- Published on
We saved $250,000 by running our own RPC nodes
- Authors
- Name
- merkle
- @merkle_mev
At merkle, we consume hundreds of millions of RPC requests every month, and we need to make sure that our infrastructure is capable of handling the load. We use a custom load balancer that we built in-house to distribute the load across our RPC nodes and achieve high availability while keeping costs low.
- RPC services
- Building our own RPC nodes
- Picking a cloud
- Picking a load balancer
- Building a load balancer for rpc nodes
- The architecture
- Supporting eth_subscribe
- Keep track of the head
- eth_subscribe
- Caching
- Quality of life improvements
- Conclusion
RPC services
When merkle started, we used Alchemy. However, we quickly realized this wouldn't scale, after receiving a $1,600 bill for just 2 days of usage:
Extrapolated, this would have cost us $24,000 per month, which is way too much for a startup.
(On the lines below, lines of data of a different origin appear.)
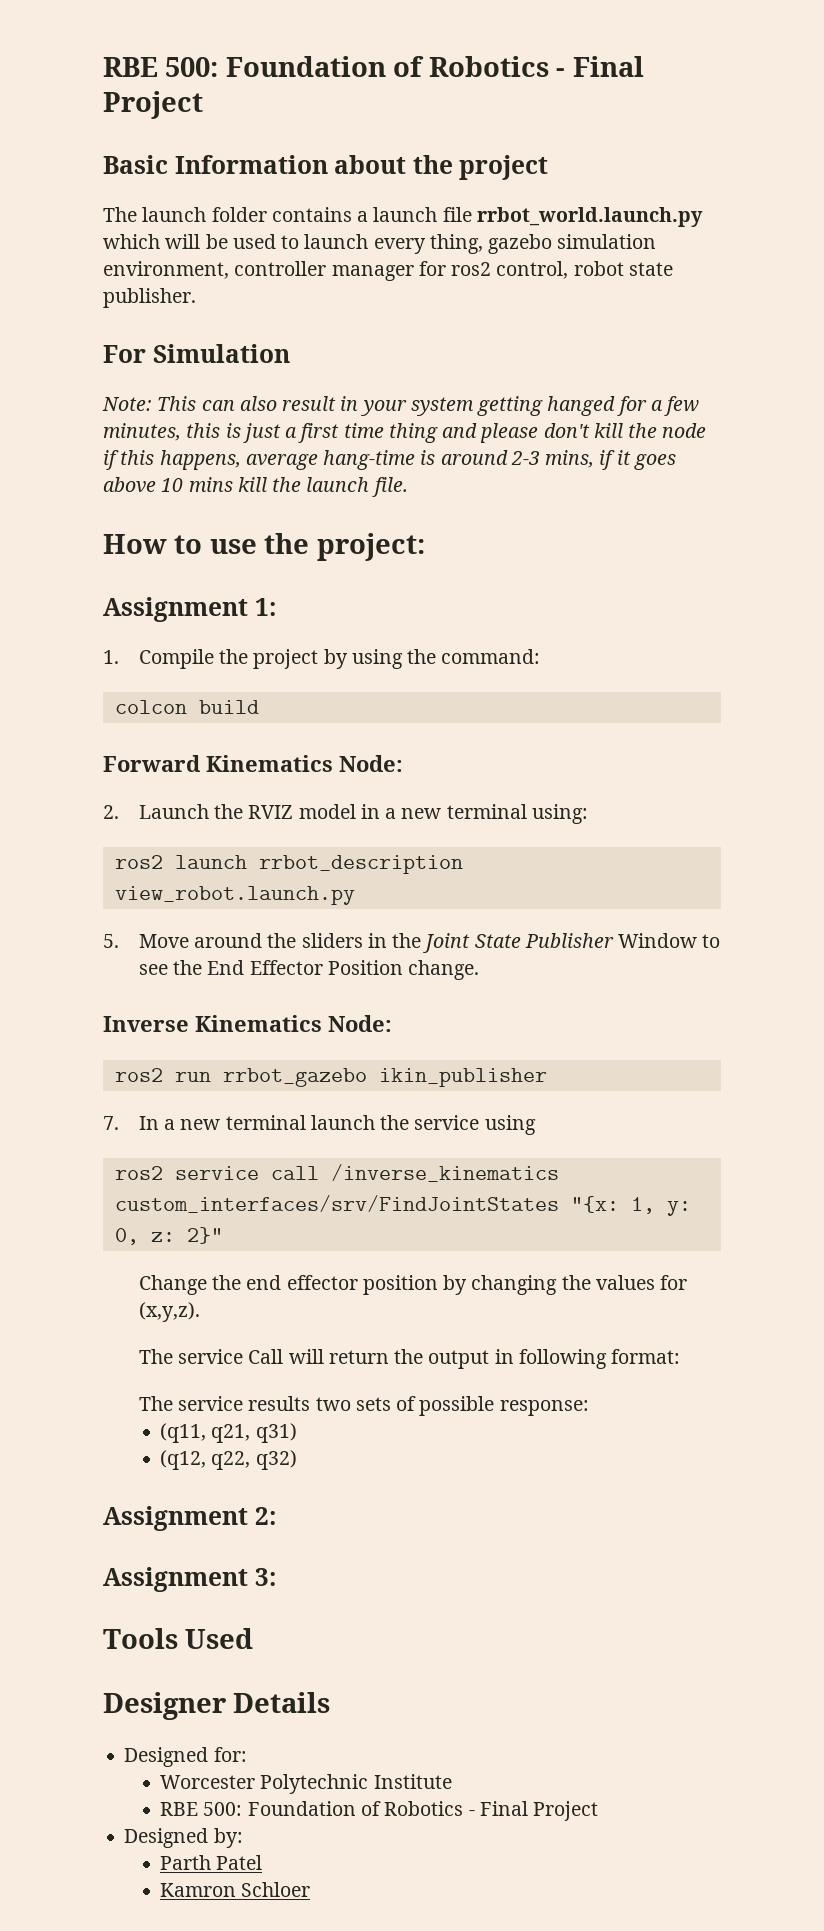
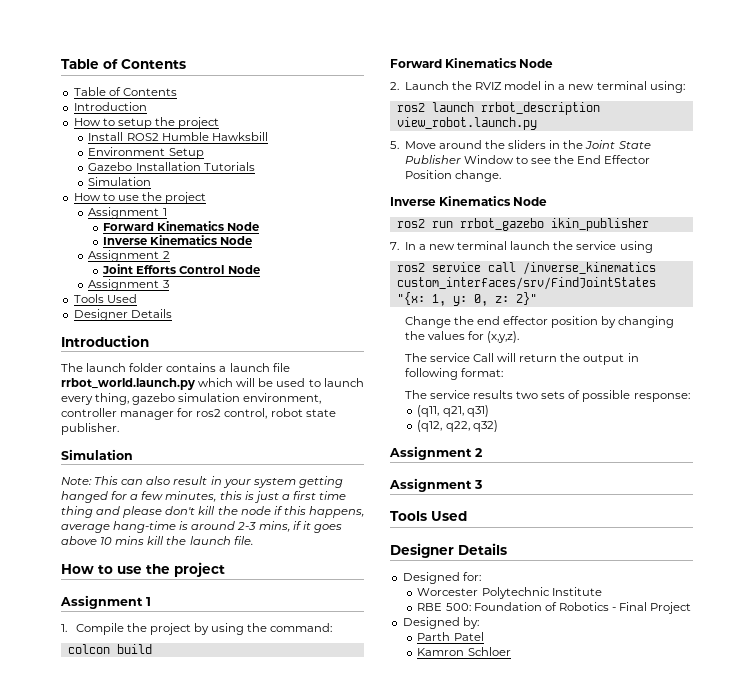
[103,56,644,77] [103,91,203,119] [103,155,549,180] RBE 500: Foundation of Robotics - Final Project // Basic Information about the project -> [61,59,186,69] [73,87,177,96] [73,102,147,111] [73,117,220,129] [88,132,268,141] [88,147,204,159] [88,162,255,171] [88,177,152,186] [73,192,207,204] [88,207,167,219] [103,221,260,231] [103,235,253,245] [88,250,170,262] [102,264,260,274] [88,279,169,291] [73,294,137,303] [73,309,172,321] [61,335,149,347] Table of Contents // Table of Contents // Introduction // How to setup the project // Install ROS2 Humble Hawksbill // Environment Setup // Gazebo Installation Tutorials // Simulation // How to use the project // Assignment 1 // Forward Kinematics Node // Inverse Kinematics Node // Assignment 2 // Joint Efforts Control Node // Assignment 3 // Tools Used // Designer Details // Introduction
[103,345,146,363] For -> (119, 429) none
[316,533,425,561] [103,597,276,622] project: // Assignment 1: -> [174,562,225,577] [60,595,151,609] project // Assignment 1
[339,755,403,772] Node: -> [519,59,554,68] Node
[328,1015,392,1032] Node: -> [513,197,548,206] Node
[254,1507,276,1525] [103,1567,276,1592] 2: // Assignment 3: -> [475,448,483,457] [389,478,482,492] 2 // Assignment 3

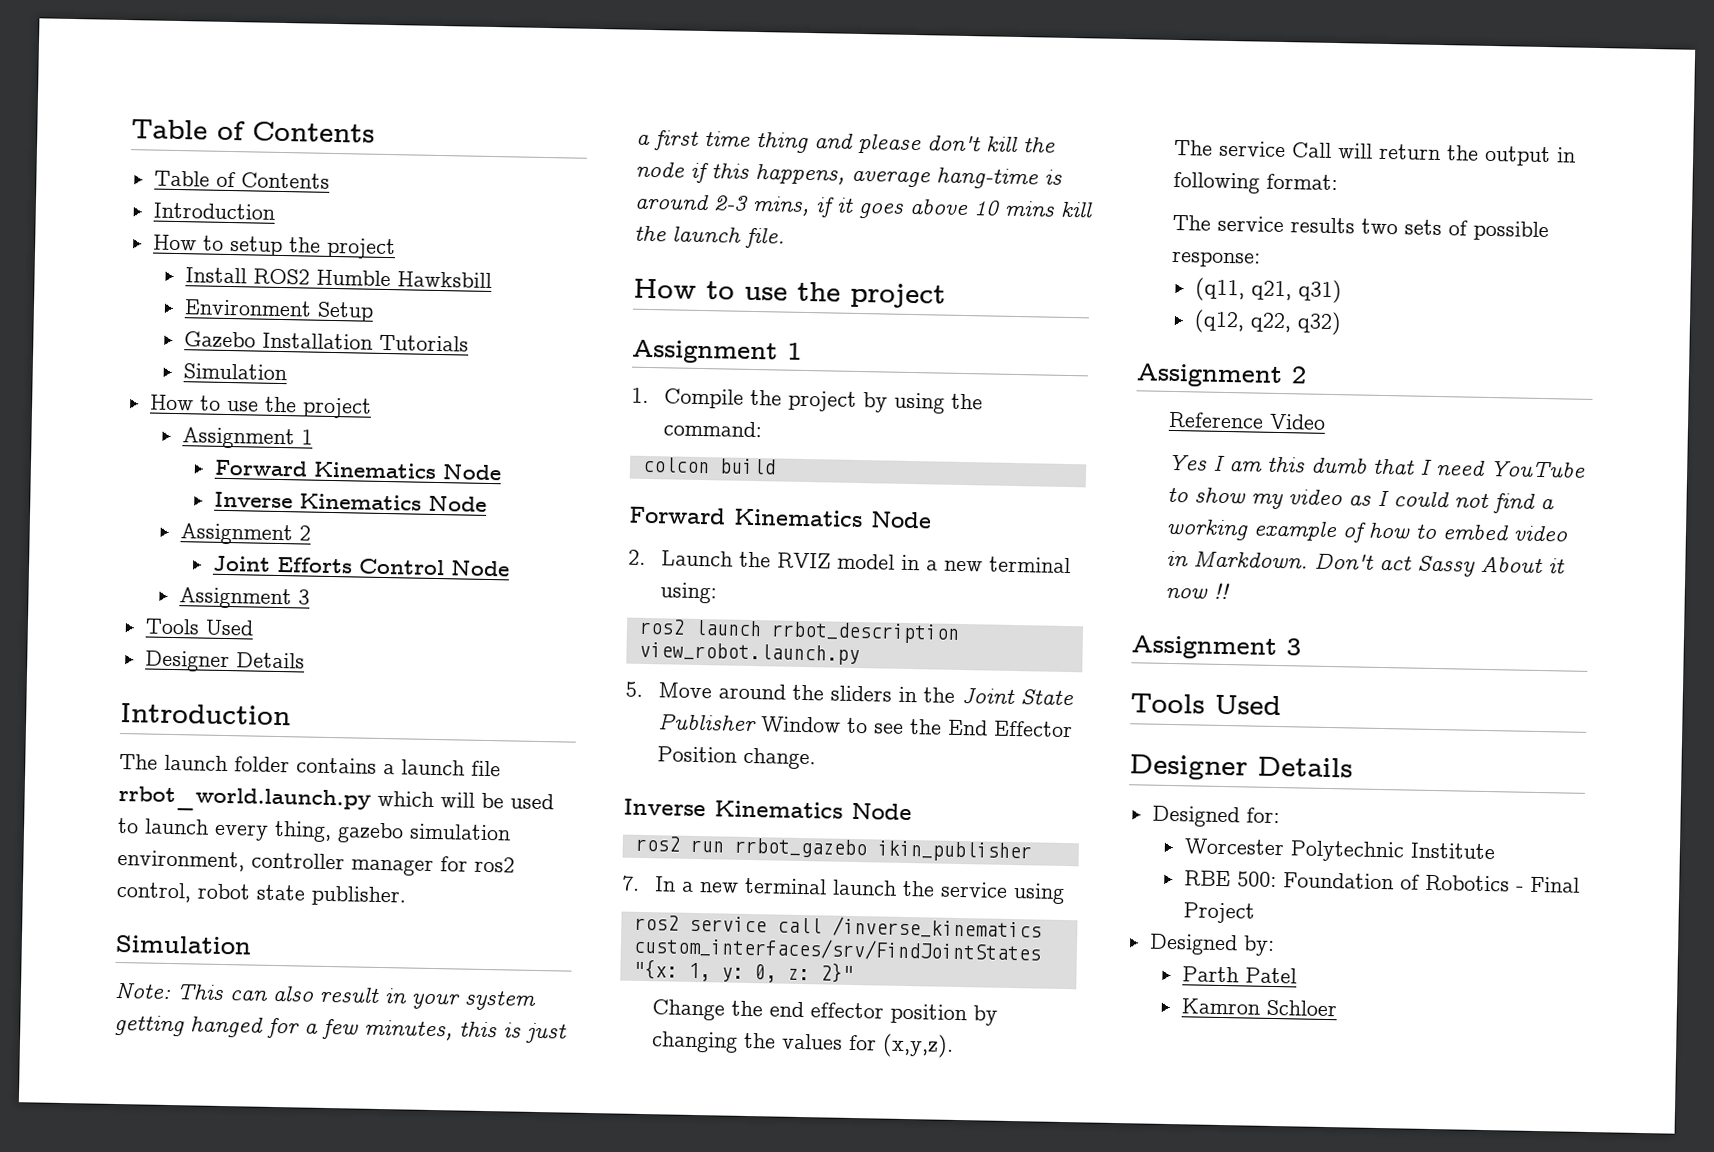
(483, 452) none -> [1168,411,1327,430] [1168,453,1587,478] [1167,486,1555,514] [1166,518,1569,543] [1166,550,1566,577] [1165,582,1231,600] // Reference Video // Yes I am this dumb that I need YouTube to show my video as I could not find a working example of how to embed video in Markdown. Don't act Sassy About it now !!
We decided to build our own RPC nodes, and we've been using them ever since.
Building our own RPC nodes
Our goals were simple:
- High availability: we need to be able to handle billions of requests per month, and we can't afford to have downtime.
- Low cost: we're a startup, and we need to keep our costs low, less than $1,500 per month.
- Low latency: we need to be able to handle requests in a timely manner.
- Easy to scale: we need to be able to scale up and down easily.
- Low maintenance: we don't want to spend a lot of time maintaining our infrastructure.
- Multi-chain: we need to be able to support multiple chains / add new chains quickly with zero downtime.
Picking a cloud
We decided to use OVH, a French cloud provider, because they offer a lot of flexibility and low prices for beefy machines. We also use AWS for some services, but we prefer OVH for our RPC nodes.
Specifically, we use ADVANCE-2 servers, which have 16 cores, 32GB of RAM, and 2x 1.92TB NVMe SSDs. They cost $200 (less with commitments) per month, which is a great deal.
For Polygon, and BSC, we use the same server, with a higher disk capacity (2x 3.84TB NVMe SSDs) for $250 per month.
But the real value in OVH servers is the unlimited outgoing/incoming bandwidth.
We spawned minimum 2 nodes per chain, adding up to 6 nodes in total, and a monthly cost of ~$1,000 (due to some long term commitments and discounts from OVH).
Picking a load balancer
Nginx is a great choice for a load balancer, but RPC nodes are different, that's why we decided to build our own load balancer using Go. merkle products are mostly rust, but we use Go for some high traffic services, and it's a great fit for this use case.
Building a load balancer for rpc nodes
We needed a high throughput, low latency load balancer, that can handle hundreds of millions of requests per month, and we needed to build it quickly.
The architecture
In order to keep track of all upstream nodes, the load balancer connects to them over multiple websockets (we don't use http).
The load balancer, at all times, has between 5 and 10 websocket connections to every upstream servers.
Supporting eth_subscribe
Keep track of the head
State consistency is an issue with normal web services, but when it comes to rpc nodes, it's a totally different problem. We want to make sure we never route requests to a server that is lagging behind the head of the network.
For example, suppose that we have server A
and B
. When A
hears of a new block, it'll quickly process it and update its state, but B
might not have receive the new block yet. And then you have two nodes with different state.
In order to solve this problem, we keep track of the head of the network of each node, and we only route requests to nodes that are at the latest head. However, we need to wait until the majority of nodes have been synced to the new head become advertising it to clients, otherwise all requests would be routed to one server for a short period, which would lead to a lot of load on one server.
eth_subscribe
New blocks:
eth_subscribe
is the fastest way to get notified of new blocks and new pending transaction, but we don't want to just proxy the request and attach a stream to a node, because we want to make sure that we don't miss any events. And in case the nodes goes down, we want to make sure that the client never notices, and keeps receiving new blocks.
Thankfully, we already track every new block event to route requests. Therefore, a eth_subscribe
never actually needs to be forwarded to a node, we can just keep track of the subscription on the load balancer, and forward the events to the client.
New pending transactions:
Under the hood, the load balancer connects to our Transaction stream to seamlessly advertise pending transactions as fast as possible.
Caching
We know from experience that as soon as a new block is advertised, the load balancer gets flooded with eth_getTransactionReceipt
, eth_getTransactionByHash
, eth_getBlockByNumber
and eth_getBlockByHash
. That's why we cache all the responses before advertising a new block. Leading to 40-80% cache hits.
Quality of life improvements
Our engineers used to always ask What is the RPC url for <x> chain
. So we put our load balancer behind rpc.merkle.net
(our internal network). Now, they can just use https://rpc.merkle.net/<chain>
for any chain that we support.
Conclusion
We've been using this load balancer for over 3 months now. It's been working great, has scaled very well, and we were to save over $250,000 in the process.